* _Records from a data collection_

● ● ● ● ●

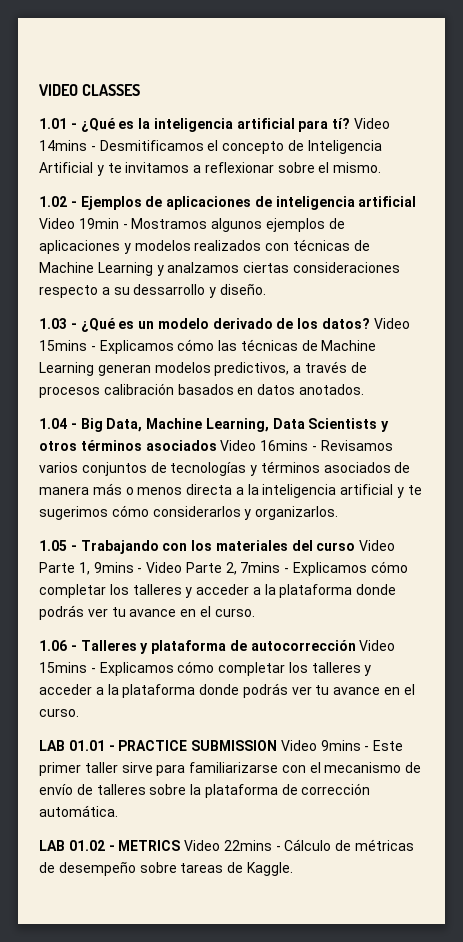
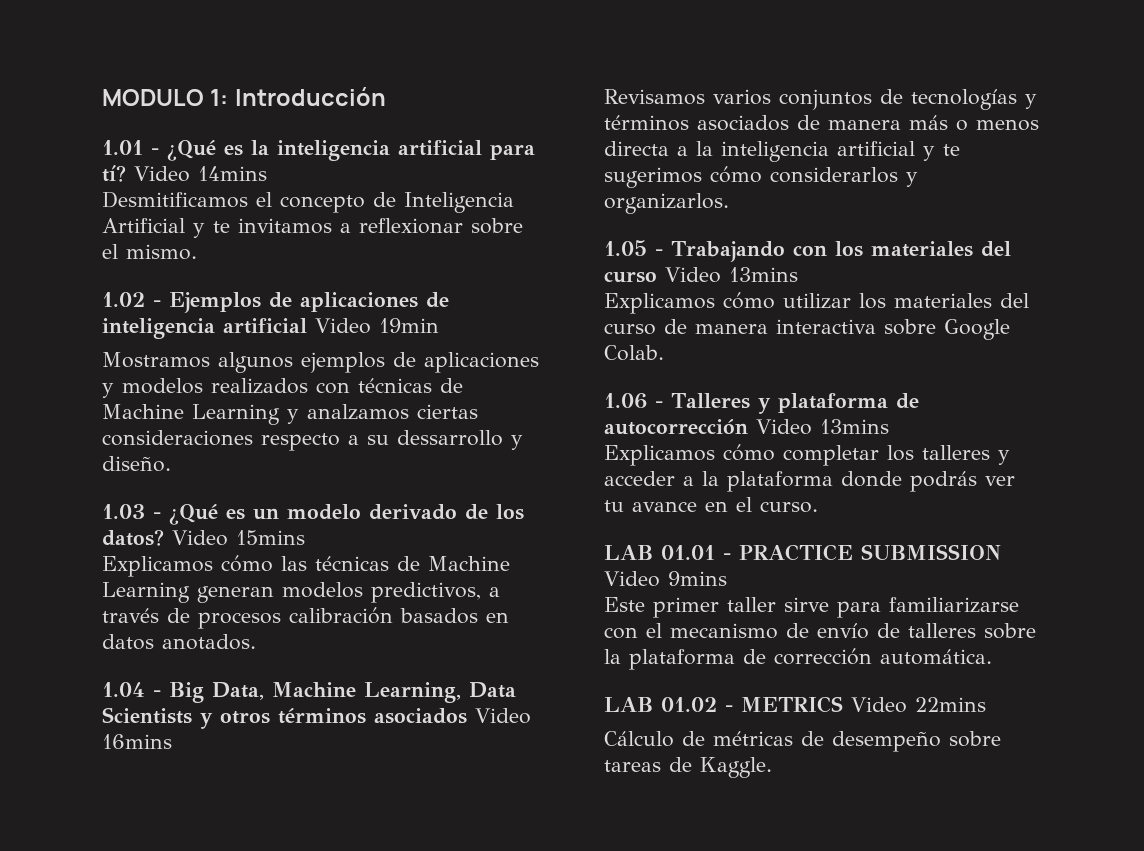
- VIDEO CLASSES
+ MODULO 1: Introducción
- Video 14mins - Desmitificamos el concepto de Inteligencia Artificial y te invitamos a reflexionar sobre el mismo.
+ Video 14mins
+ Desmitificamos el concepto de Inteligencia Artificial y te invitamos a reflexionar sobre el mismo.
- 1.02 - Ejemplos de aplicaciones de inteligencia artificial Video 19min - Mostramos algunos ejemplos de aplicaciones y modelos realizados con técnicas de Machine Learning y analzamos ciertas consideraciones respecto a su dessarrollo y diseño.
+ 1.02 - Ejemplos de aplicaciones de inteligencia artificial Video 19min
+ Mostramos algunos ejemplos de aplicaciones y modelos realizados con técnicas de Machine Learning y analzamos ciertas consideraciones respecto a su dessarrollo y diseño.
- Video 15mins - Explicamos cómo las técnicas de Machine Learning generan modelos predictivos, a través de procesos calibración basados en datos anotados.
+ Video 15mins
+ Explicamos cómo las técnicas de Machine Learning generan modelos predictivos, a través de procesos calibración basados en datos anotados.
- 1.04 - Big Data, Machine Learning, Data Scientists y otros términos asociados Video 16mins - Revisamos varios conjuntos de tecnologías y términos asociados de manera más o menos directa a la inteligencia artificial y te sugerimos cómo considerarlos y organizarlos.
+ 1.04 - Big Data, Machine Learning, Data Scientists y otros términos asociados Video 16mins
+ Revisamos varios conjuntos de tecnologías y términos asociados de manera más o menos directa a la inteligencia artificial y te sugerimos cómo considerarlos y organizarlos.
- 1.05 - Trabajando con los materiales del curso Video Parte 1, 9mins - Video Parte 2, 7mins - Explicamos cómo completar los talleres y acceder a la plataforma donde podrás ver tu avance en el curso.
+ 1.05 - Trabajando con los materiales del curso Video 13mins
+ Explicamos cómo utilizar los materiales del curso de manera interactiva sobre Google Colab.
- 1.06 - Talleres y plataforma de autocorrección Video 15mins - Explicamos cómo completar los talleres y acceder a la plataforma donde podrás ver tu avance en el curso.
+ 1.06 - Talleres y plataforma de autocorrección Video 13mins
+ Explicamos cómo completar los talleres y acceder a la plataforma donde podrás ver tu avance en el curso.
- LAB 01.01 - PRACTICE SUBMISSION Video 9mins - Este primer taller sirve para familiarizarse con el mecanismo de envío de talleres sobre la plataforma de corrección automática.
+ LAB 01.01 - PRACTICE SUBMISSION Video 9mins
+ Este primer taller sirve para familiarizarse con el mecanismo de envío de talleres sobre la plataforma de corrección automática.
- LAB 01.02 - METRICS Video 22mins - Cálculo de métricas de desempeño sobre tareas de Kaggle.
+ LAB 01.02 - METRICS Video 22mins
+ Cálculo de métricas de desempeño sobre tareas de Kaggle.

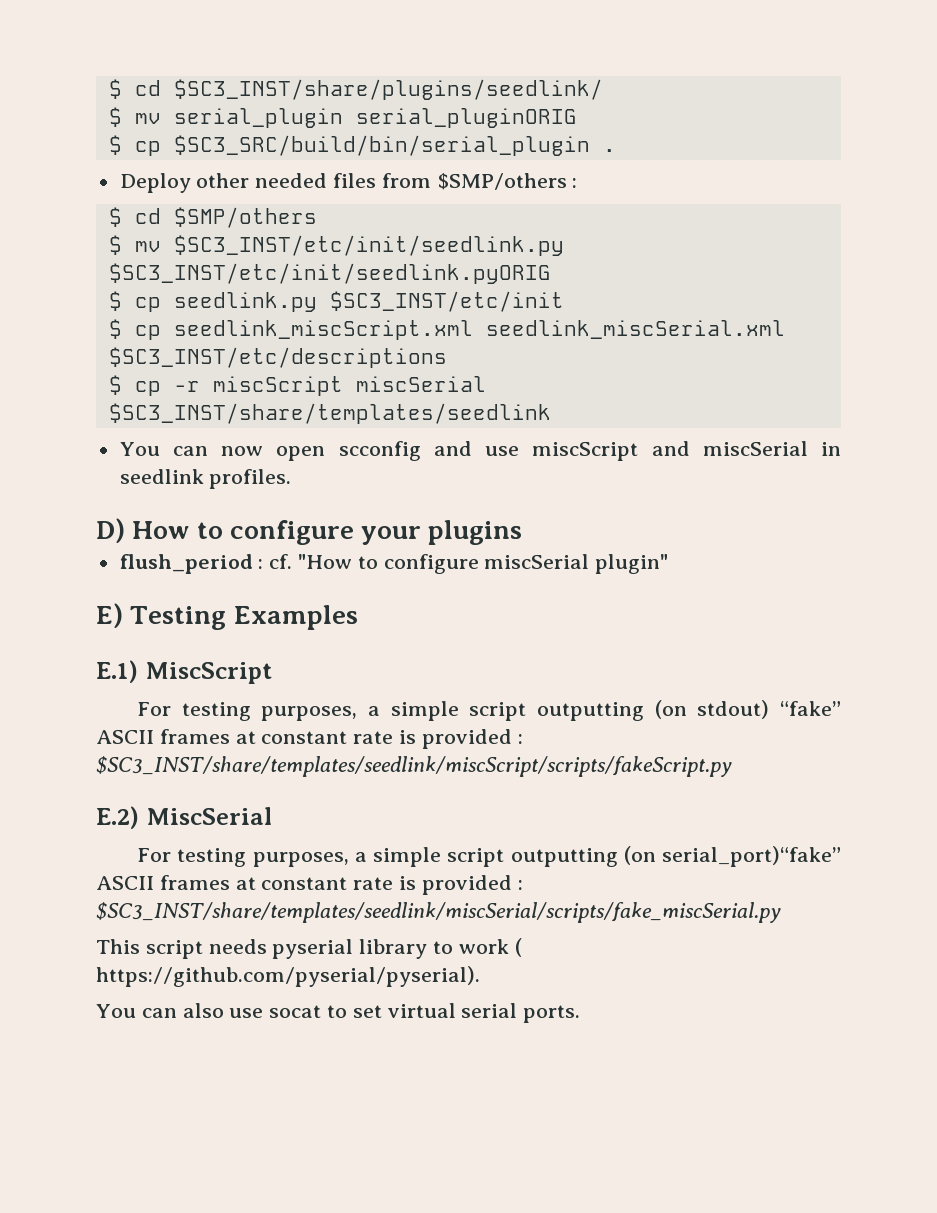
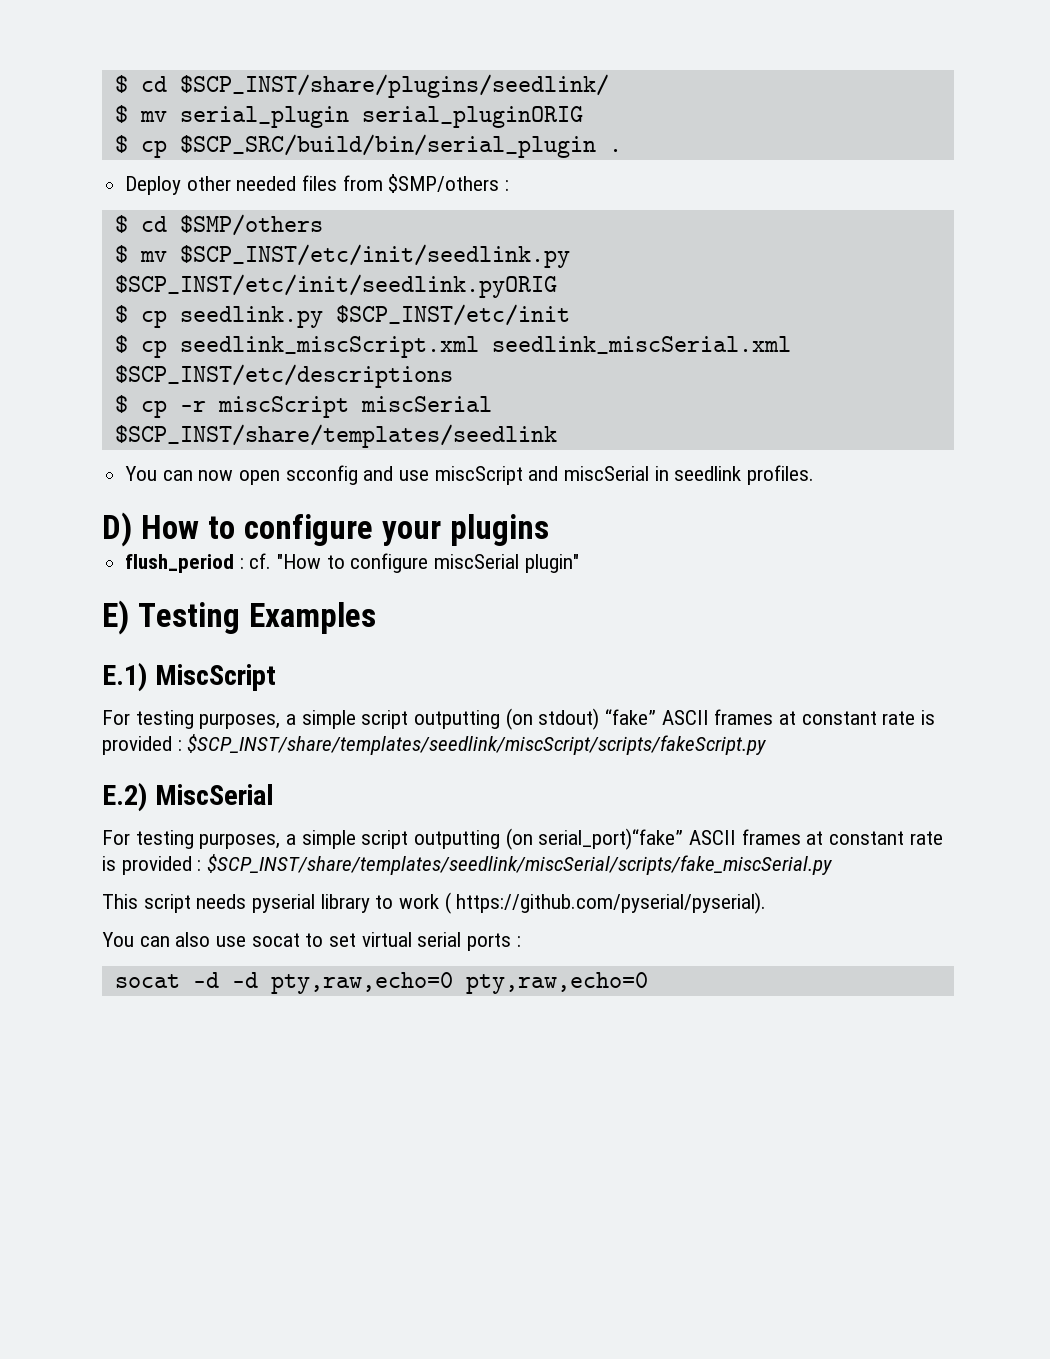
- $ cd $SC3_INST/share/plugins/seedlink/
+ $ cd $SCP_INST/share/plugins/seedlink/
- $ cp $SC3_SRC/build/bin/serial_plugin .
+ $ cp $SCP_SRC/build/bin/serial_plugin .
- $ mv $SC3_INST/etc/init/seedlink.py $SC3_INST/etc/init/seedlink.pyORIG
+ $ mv $SCP_INST/etc/init/seedlink.py $SCP_INST/etc/init/seedlink.pyORIG
- $ cp seedlink.py $SC3_INST/etc/init
+ $ cp seedlink.py $SCP_INST/etc/init
- $ cp seedlink_miscScript.xml seedlink_miscSerial.xml $SC3_INST/etc/descriptions
+ $ cp seedlink_miscScript.xml seedlink_miscSerial.xml $SCP_INST/etc/descriptions
- $ cp -r miscScript miscSerial $SC3_INST/share/templates/seedlink
+ $ cp -r miscScript miscSerial $SCP_INST/share/templates/seedlink
- For testing purposes, a simple script outputting (on stdout) “fake” ASCII frames at constant rate is provided : $SC3_INST/share/templates/seedlink/miscScript/scripts/fakeScript.py
+ For testing purposes, a simple script outputting (on stdout) “fake” ASCII frames at constant rate is provided : $SCP_INST/share/templates/seedlink/miscScript/scripts/fakeScript.py
- For testing purposes, a simple script outputting (on serial_port)“fake” ASCII frames at constant rate is provided : $SC3_INST/share/templates/seedlink/miscSerial/scripts/fake_miscSerial.py
+ For testing purposes, a simple script outputting (on serial_port)“fake” ASCII frames at constant rate is provided : $SCP_INST/share/templates/seedlink/miscSerial/scripts/fake_miscSerial.py
- You can also use socat to set virtual serial ports.
+ You can also use socat to set virtual serial ports :
+ socat -d -d pty,raw,echo=0 pty,raw,echo=0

● ● ● ● ●

* _REQUIRED WORK_
None of the images should be copied, but every entry must be given again exactly.

* _SOLUTION TO THE PROBLEM_
- VIDEO CLASSES
+ MODULO 1: Introducción
- Video 14mins - Desmitificamos el concepto de Inteligencia Artificial y te invitamos a reflexionar sobre el mismo.
+ Video 14mins
+ Desmitificamos el concepto de Inteligencia Artificial y te invitamos a reflexionar sobre el mismo.
- 1.02 - Ejemplos de aplicaciones de inteligencia artificial Video 19min - Mostramos algunos ejemplos de aplicaciones y modelos realizados con técnicas de Machine Learning y analzamos ciertas consideraciones respecto a su dessarrollo y diseño.
+ 1.02 - Ejemplos de aplicaciones de inteligencia artificial Video 19min
+ Mostramos algunos ejemplos de aplicaciones y modelos realizados con técnicas de Machine Learning y analzamos ciertas consideraciones respecto a su dessarrollo y diseño.
- Video 15mins - Explicamos cómo las técnicas de Machine Learning generan modelos predictivos, a través de procesos calibración basados en datos anotados.
+ Video 15mins
+ Explicamos cómo las técnicas de Machine Learning generan modelos predictivos, a través de procesos calibración basados en datos anotados.
- 1.04 - Big Data, Machine Learning, Data Scientists y otros términos asociados Video 16mins - Revisamos varios conjuntos de tecnologías y términos asociados de manera más o menos directa a la inteligencia artificial y te sugerimos cómo considerarlos y organizarlos.
+ 1.04 - Big Data, Machine Learning, Data Scientists y otros términos asociados Video 16mins
+ Revisamos varios conjuntos de tecnologías y términos asociados de manera más o menos directa a la inteligencia artificial y te sugerimos cómo considerarlos y organizarlos.
- 1.05 - Trabajando con los materiales del curso Video Parte 1, 9mins - Video Parte 2, 7mins - Explicamos cómo completar los talleres y acceder a la plataforma donde podrás ver tu avance en el curso.
+ 1.05 - Trabajando con los materiales del curso Video 13mins
+ Explicamos cómo utilizar los materiales del curso de manera interactiva sobre Google Colab.
- 1.06 - Talleres y plataforma de autocorrección Video 15mins - Explicamos cómo completar los talleres y acceder a la plataforma donde podrás ver tu avance en el curso.
+ 1.06 - Talleres y plataforma de autocorrección Video 13mins
+ Explicamos cómo completar los talleres y acceder a la plataforma donde podrás ver tu avance en el curso.
- LAB 01.01 - PRACTICE SUBMISSION Video 9mins - Este primer taller sirve para familiarizarse con el mecanismo de envío de talleres sobre la plataforma de corrección automática.
+ LAB 01.01 - PRACTICE SUBMISSION Video 9mins
+ Este primer taller sirve para familiarizarse con el mecanismo de envío de talleres sobre la plataforma de corrección automática.
- LAB 01.02 - METRICS Video 22mins - Cálculo de métricas de desempeño sobre tareas de Kaggle.
+ LAB 01.02 - METRICS Video 22mins
+ Cálculo de métricas de desempeño sobre tareas de Kaggle.

- $ cd $SC3_INST/share/plugins/seedlink/
+ $ cd $SCP_INST/share/plugins/seedlink/
- $ cp $SC3_SRC/build/bin/serial_plugin .
+ $ cp $SCP_SRC/build/bin/serial_plugin .
- $ mv $SC3_INST/etc/init/seedlink.py $SC3_INST/etc/init/seedlink.pyORIG
+ $ mv $SCP_INST/etc/init/seedlink.py $SCP_INST/etc/init/seedlink.pyORIG
- $ cp seedlink.py $SC3_INST/etc/init
+ $ cp seedlink.py $SCP_INST/etc/init
- $ cp seedlink_miscScript.xml seedlink_miscSerial.xml $SC3_INST/etc/descriptions
+ $ cp seedlink_miscScript.xml seedlink_miscSerial.xml $SCP_INST/etc/descriptions
- $ cp -r miscScript miscSerial $SC3_INST/share/templates/seedlink
+ $ cp -r miscScript miscSerial $SCP_INST/share/templates/seedlink
- For testing purposes, a simple script outputting (on stdout) “fake” ASCII frames at constant rate is provided : $SC3_INST/share/templates/seedlink/miscScript/scripts/fakeScript.py
+ For testing purposes, a simple script outputting (on stdout) “fake” ASCII frames at constant rate is provided : $SCP_INST/share/templates/seedlink/miscScript/scripts/fakeScript.py
- For testing purposes, a simple script outputting (on serial_port)“fake” ASCII frames at constant rate is provided : $SC3_INST/share/templates/seedlink/miscSerial/scripts/fake_miscSerial.py
+ For testing purposes, a simple script outputting (on serial_port)“fake” ASCII frames at constant rate is provided : $SCP_INST/share/templates/seedlink/miscSerial/scripts/fake_miscSerial.py
- You can also use socat to set virtual serial ports.
+ You can also use socat to set virtual serial ports :
+ socat -d -d pty,raw,echo=0 pty,raw,echo=0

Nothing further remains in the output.